## PROVIDED INFORMATION
= Beginning of Section =
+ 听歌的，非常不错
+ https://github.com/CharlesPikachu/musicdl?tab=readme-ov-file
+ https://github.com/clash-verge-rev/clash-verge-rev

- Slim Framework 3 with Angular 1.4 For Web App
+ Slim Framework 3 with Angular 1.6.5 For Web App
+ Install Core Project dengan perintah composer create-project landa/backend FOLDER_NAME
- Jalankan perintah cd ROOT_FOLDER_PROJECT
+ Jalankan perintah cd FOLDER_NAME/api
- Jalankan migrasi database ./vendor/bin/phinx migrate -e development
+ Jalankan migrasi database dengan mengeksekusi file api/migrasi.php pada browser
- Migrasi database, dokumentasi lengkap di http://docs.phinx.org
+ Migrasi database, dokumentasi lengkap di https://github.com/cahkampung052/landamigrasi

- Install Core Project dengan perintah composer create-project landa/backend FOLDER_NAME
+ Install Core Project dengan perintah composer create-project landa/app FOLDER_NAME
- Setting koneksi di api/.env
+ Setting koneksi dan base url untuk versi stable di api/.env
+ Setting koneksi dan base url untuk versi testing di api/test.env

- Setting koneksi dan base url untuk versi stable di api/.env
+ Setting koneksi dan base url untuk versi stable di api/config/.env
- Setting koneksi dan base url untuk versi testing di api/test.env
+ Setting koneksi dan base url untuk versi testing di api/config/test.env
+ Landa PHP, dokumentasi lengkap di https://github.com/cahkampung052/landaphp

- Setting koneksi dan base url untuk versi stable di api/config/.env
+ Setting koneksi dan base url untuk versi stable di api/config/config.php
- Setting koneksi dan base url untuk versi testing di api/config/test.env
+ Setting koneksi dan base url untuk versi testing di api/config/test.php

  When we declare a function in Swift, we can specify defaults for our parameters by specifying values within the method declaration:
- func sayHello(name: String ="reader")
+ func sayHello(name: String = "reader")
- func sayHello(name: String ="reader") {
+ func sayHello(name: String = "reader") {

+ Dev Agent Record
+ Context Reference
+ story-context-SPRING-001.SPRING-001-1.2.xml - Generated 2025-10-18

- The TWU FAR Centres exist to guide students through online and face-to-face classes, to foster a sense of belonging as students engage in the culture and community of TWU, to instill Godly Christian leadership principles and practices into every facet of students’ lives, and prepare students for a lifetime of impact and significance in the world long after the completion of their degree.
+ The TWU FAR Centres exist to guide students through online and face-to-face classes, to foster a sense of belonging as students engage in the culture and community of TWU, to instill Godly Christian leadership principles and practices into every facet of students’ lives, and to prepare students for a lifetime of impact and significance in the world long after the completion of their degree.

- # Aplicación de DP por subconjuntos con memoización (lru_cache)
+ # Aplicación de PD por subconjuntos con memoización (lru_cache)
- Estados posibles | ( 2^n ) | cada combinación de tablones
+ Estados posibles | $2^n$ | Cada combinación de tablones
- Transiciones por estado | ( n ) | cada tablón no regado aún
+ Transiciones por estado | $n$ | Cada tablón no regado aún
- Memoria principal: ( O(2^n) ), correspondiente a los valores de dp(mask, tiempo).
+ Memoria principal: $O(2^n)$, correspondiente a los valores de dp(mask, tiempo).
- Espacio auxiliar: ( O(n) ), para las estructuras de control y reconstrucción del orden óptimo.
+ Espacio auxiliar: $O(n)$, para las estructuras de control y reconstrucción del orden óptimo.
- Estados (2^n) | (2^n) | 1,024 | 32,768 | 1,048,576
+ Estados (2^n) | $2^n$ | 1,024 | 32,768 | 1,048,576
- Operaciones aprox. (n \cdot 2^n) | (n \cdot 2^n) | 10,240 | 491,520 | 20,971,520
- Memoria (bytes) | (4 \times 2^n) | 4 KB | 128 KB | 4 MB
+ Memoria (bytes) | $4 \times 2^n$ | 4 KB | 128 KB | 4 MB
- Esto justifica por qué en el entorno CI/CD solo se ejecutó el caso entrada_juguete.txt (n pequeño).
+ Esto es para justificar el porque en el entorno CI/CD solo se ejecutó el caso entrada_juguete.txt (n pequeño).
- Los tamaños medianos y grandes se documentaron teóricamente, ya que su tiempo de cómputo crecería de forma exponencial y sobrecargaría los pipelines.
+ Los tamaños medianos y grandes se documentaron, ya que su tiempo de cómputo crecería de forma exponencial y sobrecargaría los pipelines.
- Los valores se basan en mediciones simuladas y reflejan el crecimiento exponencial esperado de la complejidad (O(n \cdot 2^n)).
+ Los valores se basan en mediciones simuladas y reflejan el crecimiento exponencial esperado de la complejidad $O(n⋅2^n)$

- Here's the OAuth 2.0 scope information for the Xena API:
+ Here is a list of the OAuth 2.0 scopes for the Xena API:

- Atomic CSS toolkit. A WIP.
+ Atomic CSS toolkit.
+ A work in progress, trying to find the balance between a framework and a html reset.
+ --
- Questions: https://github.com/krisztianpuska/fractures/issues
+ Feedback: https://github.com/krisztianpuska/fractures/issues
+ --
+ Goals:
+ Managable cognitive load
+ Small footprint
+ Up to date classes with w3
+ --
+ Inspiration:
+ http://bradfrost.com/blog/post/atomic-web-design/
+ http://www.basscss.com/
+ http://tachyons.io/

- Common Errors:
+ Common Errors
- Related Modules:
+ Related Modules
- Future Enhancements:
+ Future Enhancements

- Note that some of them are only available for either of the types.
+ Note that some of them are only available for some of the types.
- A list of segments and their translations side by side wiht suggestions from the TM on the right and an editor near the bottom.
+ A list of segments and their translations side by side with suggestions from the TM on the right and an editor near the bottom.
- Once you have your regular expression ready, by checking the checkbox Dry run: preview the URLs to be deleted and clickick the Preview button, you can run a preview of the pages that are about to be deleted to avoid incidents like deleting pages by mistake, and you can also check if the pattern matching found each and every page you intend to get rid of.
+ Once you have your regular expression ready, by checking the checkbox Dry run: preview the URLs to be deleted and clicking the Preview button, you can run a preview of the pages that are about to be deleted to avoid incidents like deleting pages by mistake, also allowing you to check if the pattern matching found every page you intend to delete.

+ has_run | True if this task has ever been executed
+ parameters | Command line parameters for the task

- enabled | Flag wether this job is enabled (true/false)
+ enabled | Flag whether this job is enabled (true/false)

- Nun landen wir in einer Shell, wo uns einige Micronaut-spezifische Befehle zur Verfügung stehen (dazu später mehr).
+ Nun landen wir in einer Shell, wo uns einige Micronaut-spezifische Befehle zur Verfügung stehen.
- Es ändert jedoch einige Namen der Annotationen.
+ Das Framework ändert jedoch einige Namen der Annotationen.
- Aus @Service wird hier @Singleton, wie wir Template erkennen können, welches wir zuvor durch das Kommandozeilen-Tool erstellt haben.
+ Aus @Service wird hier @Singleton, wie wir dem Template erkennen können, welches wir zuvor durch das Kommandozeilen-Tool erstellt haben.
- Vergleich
= End of Section =
Please give the number of lines in the listing above where "simuladas" appears, and nothing else.

## ANSWER
2